# Python Imports



## Basics

**Modules**
- A *module* is a file with a `.py` extension
- Modules can also be run as scripts

**Packages**
- *Packages* are collections of modules in a hierarchical structure
- A package needs a `__init__.py` file for Python to recognise it as such
- A package can have *subpackages* (which need their own `__init__.py` files

**Python Standard Library**
- Modules that come automatically with Python
- Contains utilities to interact with the interpreter itself
- Full list [here](https://docs.python.org/3/library/index.html)

**Importing Syntax**
- `import sys`: import the whole package/module
- `from sys import argv, exit`: import specific objects
- `import numpy as np`: alias the object
- `from scipy.stats import norm`: chain subpackages/modules with dots
- `from sys import *`: import all objects in the module
    - *Highly discouraged:* Leads to confusion over what is imported and from where

## The Search Path

When importing, Python searches for the module in a list of directories in the following order:
1. The current directory (if the interpreter is being run interactively) or the directory from which the script was run 
2. The list of directories in the `PYTHONPATH` environment variable
3. A list of directories configured when Python is installed (or virtual environment folders)

**Important:** Python will stop looking when it finds a module with the desired name. So, if there is a module in the current directory called `numpy`, Python will find and import that, not the `numpy` installed.

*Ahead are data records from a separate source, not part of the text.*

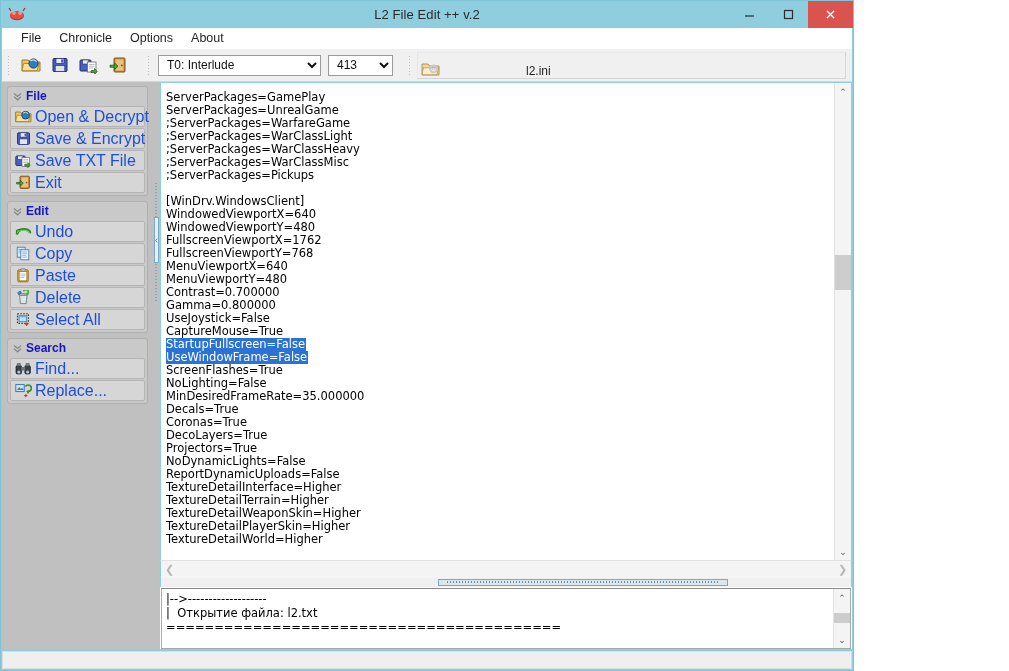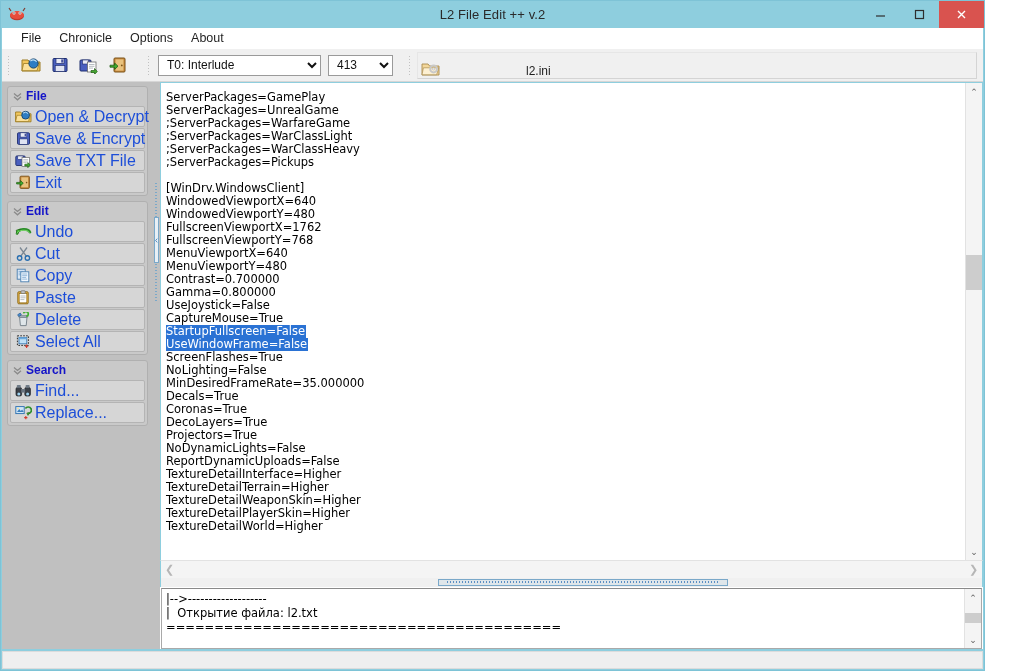--- a/index.html
+++ b/index.html
@@ -14,7 +14,7 @@
   
   #window {
     position: absolute; left: 0; top: 0;
-    width: 985px; height: 671px;
+    width: 854px; height: 671px;
     background: #8ecede;
     border: 1px solid #7ec3d6;
     display: flex; flex-direction: column;

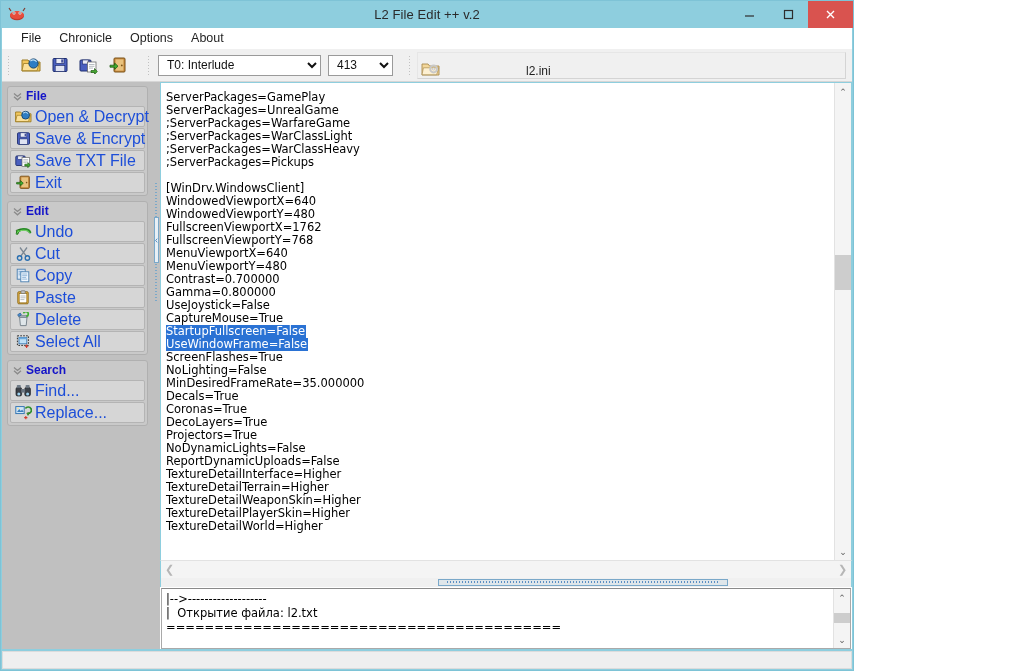--- a/index.html
+++ b/index.html
@@ -628,6 +628,7 @@
             <div class="sel-row"><span class="code-line">;ServerPackages=WarfareGame</span></div>
             <div class="sel-row"><span class="code-line">;ServerPackages=WarClassLight</span></div>
             <div class="sel-row"><span class="code-line">;ServerPackages=WarClassHeavy</span></div>
+            <div class="sel-row"><span class="code-line">;ServerPackages=WarClassMisc</span></div>
             <div class="sel-row"><span class="code-line">;ServerPackages=Pickups</span></div>
             <div class="sel-row"><span class="code-line">&nbsp;</span></div>
             <div class="sel-row"><span class="code-line">[WinDrv.WindowsClient]</span></div>

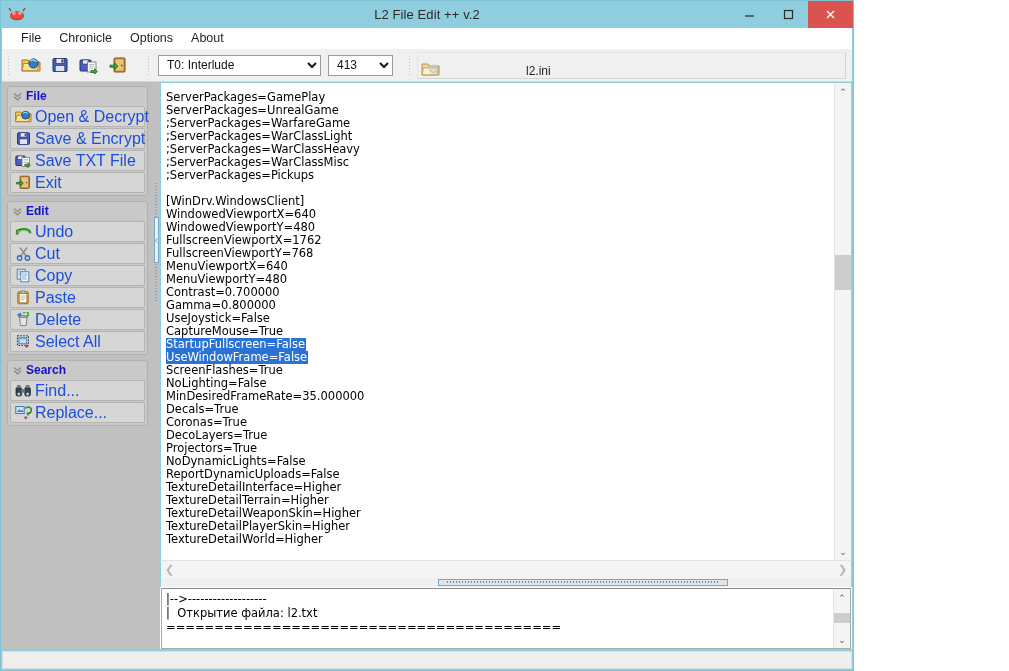--- a/index.html
+++ b/index.html
@@ -509,16 +509,6 @@
           <span class="lbl">Undo</span>
         </div>
 
-        <div class="side-btn">
-          <span class="ico">
-            <svg width="15" height="15" viewBox="0 0 15 15">
-              <path d="M4 1.5 L10.5 10.5 M11 1.5 L4.5 10.5" stroke="#7b8894" stroke-width="1.3" fill="none"></path>
-              <circle cx="3.6" cy="12" r="2.2" fill="none" stroke="#2a6fb0" stroke-width="1.4"></circle>
-              <circle cx="11.4" cy="12" r="2.2" fill="none" stroke="#2a6fb0" stroke-width="1.4"></circle>
-            </svg>
-          </span>
-          <span class="lbl">Cut</span>
-        </div>
 
         <div class="side-btn">
           <span class="ico">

We can access the search path through `sys.path`.

In [1]:
# the path.py script prints the paths in sys.path
!python example1/path.py

/Users/c.leonard/P/python-playground/env/bin/python: can't open file '/Users/c.leonard/P/python-playground/imports/example1/path.py': [Errno 2] No such file or directory


Note that the first path is the directory containing the script.

In [2]:
# by default PYTHONPATH is empty
!echo $PYTHONPATH




In [3]:
# but we can add to it (separate paths with :s)
!export PYTHONPATH=/Users/c.leonard/P$PYTHONPATH; echo $PYTHONPATH

/Users/c.leonard/P


In [4]:
# note that the PYTHONPATH is searched after the directory of the script
!export PYTHONPATH=/Users/c.leonard/P$PYTHONPATH; python example1/path.py

/Users/c.leonard/P/python-playground/env/bin/python: can't open file '/Users/c.leonard/P/python-playground/imports/example1/path.py': [Errno 2] No such file or directory


In [5]:
# if we import the module its first argument is the current directory, not the module directory
from abs_pkg import path

path.print_path()

/Users/c.leonard/P/python-playground/imports
/opt/homebrew/Cellar/python@3.10/3.10.9/Frameworks/Python.framework/Versions/3.10/lib/python310.zip
/opt/homebrew/Cellar/python@3.10/3.10.9/Frameworks/Python.framework/Versions/3.10/lib/python3.10
/opt/homebrew/Cellar/python@3.10/3.10.9/Frameworks/Python.framework/Versions/3.10/lib/python3.10/lib-dynload

/Users/c.leonard/P/python-playground/env/lib/python3.10/site-packages


(I don't know why `''` is added to the system path in Jupyter - something to do with `JUPYTER_PATH` environment variable?)

In [6]:
# we can add to the path
import sys

sys.path.insert(0, "/Users/c.leonard/P")
path.print_path()

/Users/c.leonard/P
/Users/c.leonard/P/python-playground/imports
/opt/homebrew/Cellar/python@3.10/3.10.9/Frameworks/Python.framework/Versions/3.10/lib/python310.zip
/opt/homebrew/Cellar/python@3.10/3.10.9/Frameworks/Python.framework/Versions/3.10/lib/python3.10
/opt/homebrew/Cellar/python@3.10/3.10.9/Frameworks/Python.framework/Versions/3.10/lib/python3.10/lib-dynload

/Users/c.leonard/P/python-playground/env/lib/python3.10/site-packages


## Importing Your Own Files

### Absolute Imports

When developing we want to import objects from elsewhere in our directory. We can specify the absolute path of imports by separating levels with dots.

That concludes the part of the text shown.